RAW DATA:
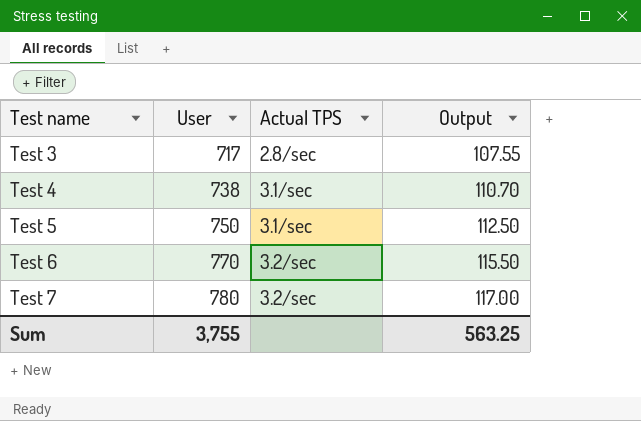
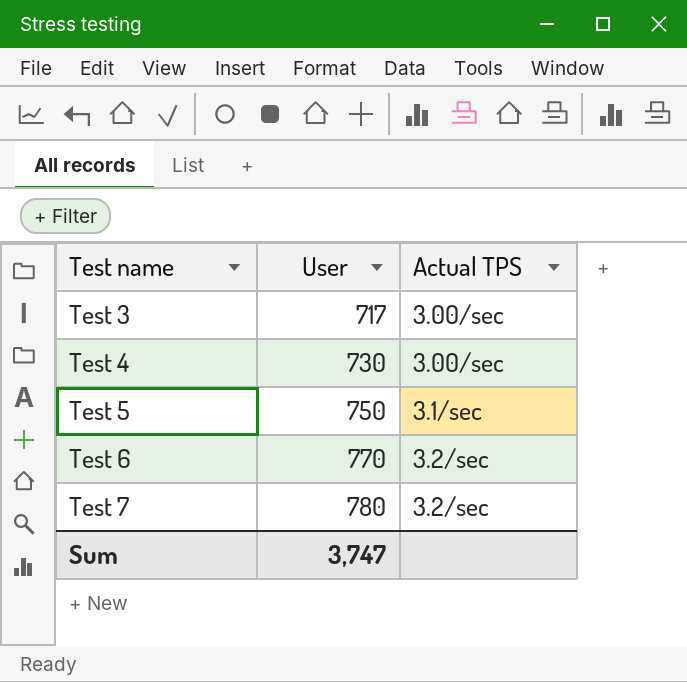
column Output | formula: [User] * 0.15 -> none
Test 3 | Actual TPS: 2.8/sec -> 3.00/sec
Test 4 | User: 738 -> 730
Test 4 | Actual TPS: 3.1/sec -> 3.00/sec
Sum | User: 3,755 -> 3,747

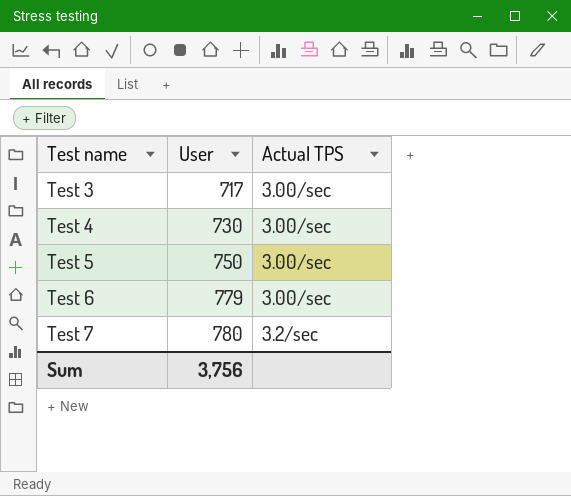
Test 5 | Actual TPS: 3.1/sec -> 3.00/sec
Test 6 | User: 770 -> 779
Test 6 | Actual TPS: 3.2/sec -> 3.00/sec
Sum | User: 3,747 -> 3,756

WHAT YOU HAVE TO DO: In the entries, find the line containing "Test 6 | User: 770 -> 779" and output it and all remaining lines exactly.

ANSWER TO THE EXERCISE:
Test 6 | User: 770 -> 779
Test 6 | Actual TPS: 3.2/sec -> 3.00/sec
Sum | User: 3,747 -> 3,756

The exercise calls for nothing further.